Milano – La VM Del Re al Summit delle Diaspore: “Che l’Italia sia casa del mondo e nel mondo”

Si è svolta il 15 dicembre scorso a Milano, a Palazzo Reale, la seconda edizione del Summit Nazionale delle Diaspore per la Cooperazione, il più importante evento nazionale dedicato agli incontri e alla condivisione di esperienze e buone pratiche tra i membri della diaspora in Italia, il sistema della cooperazione internazionale, la politica e il mondo economico.

Diverse voci del mondo delle comunità migranti, delle istituzioni e della cultura, si sono confrontate sul ruolo delle diaspore nello sviluppo dei loro paesi d'origine e nell'economia italiana, su come incidere nella creazione di una nuova narrativa sulla mobilità umana e sul ruolo che hanno in questa trasformazione le nuove generazioni e la cooperazione internazionale.

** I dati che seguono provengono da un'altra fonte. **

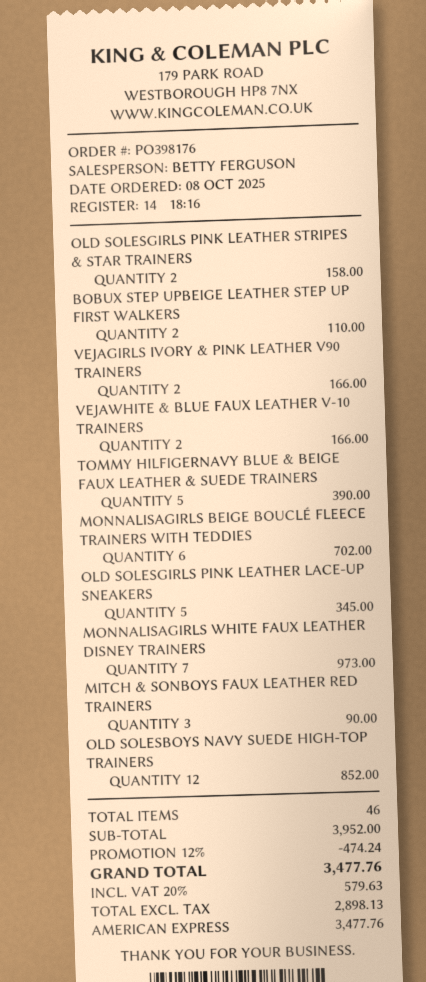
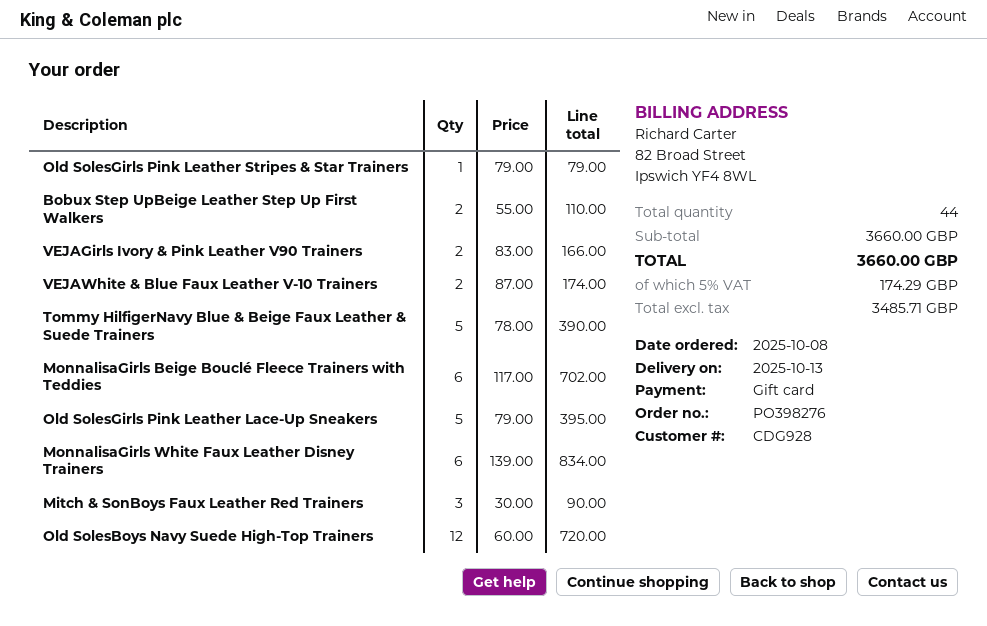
order number: PO398176 -> PO398276
payment method: American Express -> gift card
OLD SOLESGIRLS PINK LEATHER STRIPES & STAR TRAINERS: 2 for 158.00 -> 1 for 79.00
VEJAWHITE & BLUE FAUX LEATHER V-10 TRAINERS: 2 for 166.00 -> 2 for 174.00
OLD SOLESGIRLS PINK LEATHER LACE-UP SNEAKERS: 5 for 345.00 -> 5 for 395.00
MONNALISAGIRLS WHITE FAUX LEATHER DISNEY TRAINERS: 7 for 973.00 -> 6 for 834.00
OLD SOLESBOYS NAVY SUEDE HIGH-TOP TRAINERS: 12 for 852.00 -> 12 for 720.00
total quantity: 46 -> 44
subtotal: 3952.00 -> 3660.00
discount: 12% = 474.24 -> none
net: 2898.13 -> 3485.71
tax: 20% = 579.63 -> 5% = 174.29
total: 3477.76 -> 3660.00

Alla giornata ha partecipato, tra gli altri, la Vice ministra degli Affari esteri e della Cooperazione internazionale Emanuela Claudia del Re: "C’è un trend internazionale irrevversibile del quale la politica deve tenere conto: la comunità a cui si appartiene non è necessariamente quella di residenza. Il ponte che le diaspore creano tra mondo di origine e mondo di residenza permette un passaggio fluido a livello politico economico e sociale. La politica deve partire dalla risorsa rappresentata dal doppio senso di appartenenza delle comunità diasporiche, che ci aiutano a conoscere meglio la vastità del mondo. Diaspora è casa, lo ho già detto varie volte e lo ripeto. Spero che l’Italia possa essere una casa del mondo e nel mondo."

Pierfrancesco Majorino, assessore alle Politiche Sociali, Salute e Diritti del Comune di Milano, che ha ospitato l’evento, ha aggiunto: "Dobbiamo scommettere sulla straordinaria risorsa rappresentata dal mondo delle diaspore, valorizzarne le storie, le pratiche e le culture. Discutere oggi di questi temi non è come farlo nell’Italia di qualche anno fa. La cultura dell’emergenza consolida l’insicurezza e non consente di giocare la grande partita tra le persone. Ospitare questa giornata a Palazzo Reale dopo la conferenza di Marrakesh sul Global Compact della scorsa settimana significa chiedersi se quelle sfide abbiano cittadinanza nell’Italia di oggi e fare lobby affinchè queste sfide non vengano messe da parte. Nei prossimi mesi avremo 900 nuovi senza tetto generati dalla cessazione della protezione umanitaria. E’ evidente che la questione delle diaspore è un’altra cosa e va considerata diversamente, ma dobbiamo avere un’unica filosofia di fondo, che valorizzi i percorsi positivi tra le persone, l’incontro e l’apertura. La grande sfida del Summit Nazionale delle Diapsore è che non ci siano più monologhi e narrazioni univoche sulla migrazione, ma dialoghi e incontri tra le persone."

E Tommy Kuti - rapper di origine nigeriana - ha aggiunto: "Sono vent'anni che in tv e sui giornali sento parlare di Migrazione ma non non sento mai parlare un migrante. Per me giornate come oggi sono importantissime per cambiare le cose, ma i ragazzini italiani scettici e con idee diverse non hanno modo di accedere a questo tipo di iniziative. Io provo ad arrivare a loro, con un linguaggio semplice e diretto. La musica è uno dei veicoli più semplici e naturali per portare questi messaggi. Spero che nel tempo ci siano altri ragazzi come me che portano messaggi nuovi e la nostra voce." A questo punto, all'attacco di una base registrata si è alzato ha rappato il suo pezzo più noto, “AfroItaliano”.

Ma la testimonianza più toccante, dal punto di vista emotivo, è stata proprio quella di una ragazza che potrebbe far parte del pubblico di Tommy, Sarah, una studentessa di 14 anni che ha raccontato il suo disagio per come viene percepita a scuola. Pur essendo cresciuta in Italia e conoscendo perfettamente la lingua, per il solo fatto di essere nera molti professori e compagni pensano che lei non parli bene e non sia all’altezza di fare e di capire come i suoi coetanei. Credono che in qualche modo valga di meno, e il rischio è che finisca per crederlo anche lei. Sarah ha chiesto che il Summit delle Diaspore possa entrare nelle scuole e raccontare questo percorso ai giovani, parlare dei nuovi cittadini, perchè si conosca il valore di tutti e nessuno più si senta discriminato.